= National Operative Staff (Denmark) =

The National Operative Staff (NOST) (National Operativ Stab (NOST)) is a collaboration at the highest level between authorities in Denmark, the Faroe Islands and Greenland. The staff's main task is to create an overview so that the government and other authorities have a sufficient basis for making decisions. The National Operative Staff is obliged to hold at least one alert exercise every six months.
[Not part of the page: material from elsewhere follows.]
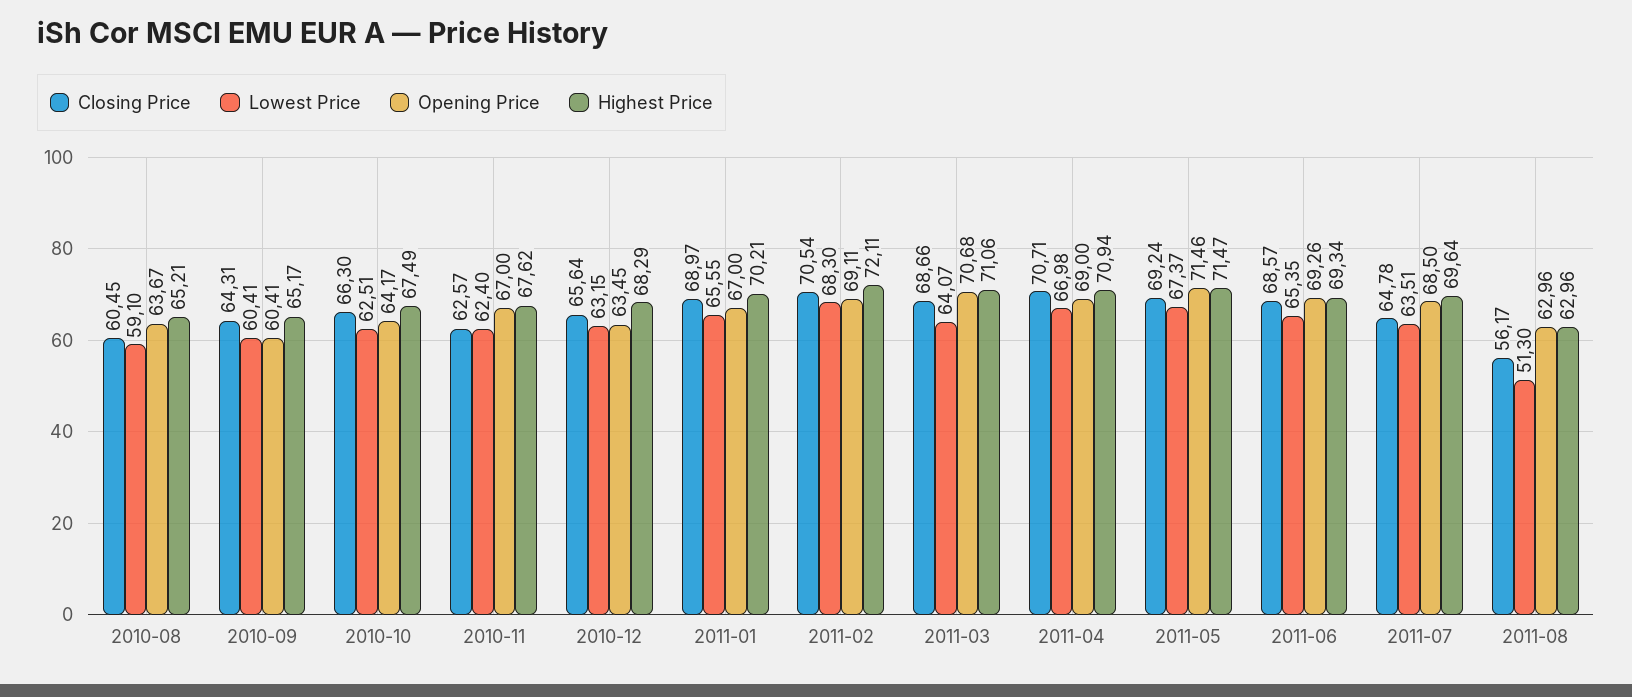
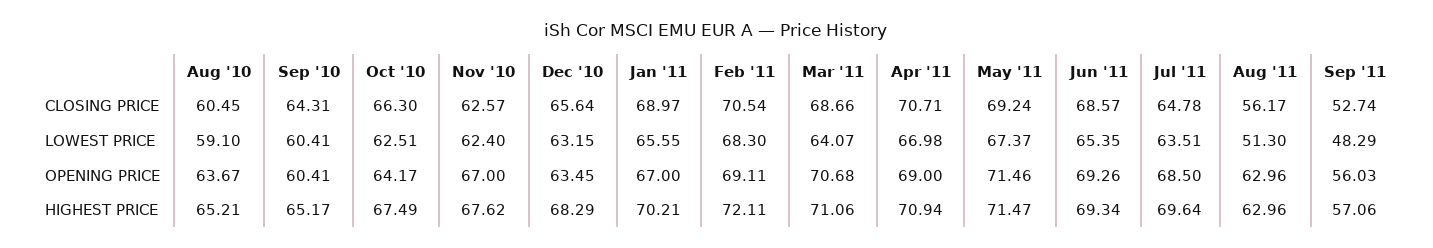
Closing Price, Sep '11: none -> 52.74
Lowest Price, Sep '11: none -> 48.29
Opening Price, Sep '11: none -> 56.03
Highest Price, Sep '11: none -> 57.06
The Danish Resilience Agency coordinates the work.

NOST is activated, for example, by:

- major accidents
- disasters
- terrorist attacks
- cyber attacks
- state visits
- summits

NOST was established in 2005 by the government in connection with the tsunami in Thailand as part of the defense agreement 2005-09.

== Members ==

The permanent members of NOST are:

- Danish National Police
- Danish Security and Intelligence Service
- Danish Defence Command
- Danish Defence Intelligence Service
- Centre for Cyber Security
- Danish Emergency Management Agency
- Danish Health Authority
- Danish Civil Aviation and Railway Authority
- Danish Resilience Agency
- Ministry of Foreign Affairs

Other authorities are called in as needed. For example, the Danish Meteorological Institute is called in during storms.

== Activities ==

For example, NOST has been activated at the:

- 2009 United Nations Climate Change Conference
- Air travel disruption after the 2010 Eyjafjallajökull eruption
- 2015 Copenhagen shootings
- Tsunami in Greenland 2017
- Drought in the summer of 2018
- Great Belt Bridge rail accident in 2019
- COVID-19 pandemic in 2019 to 2022
- Landslide at Nordic Waste in 2021 to 2024
- Nord Stream pipelines sabotage in 2022
- Storm surge in 2023
- Breakdown of TDC Net's mobile network in 2024.
- Heavy rainfall in the summer of 2025.
- Drone activity over Copenhagen's, Aalborg's and other airports 2025.
- The Greenland crisis.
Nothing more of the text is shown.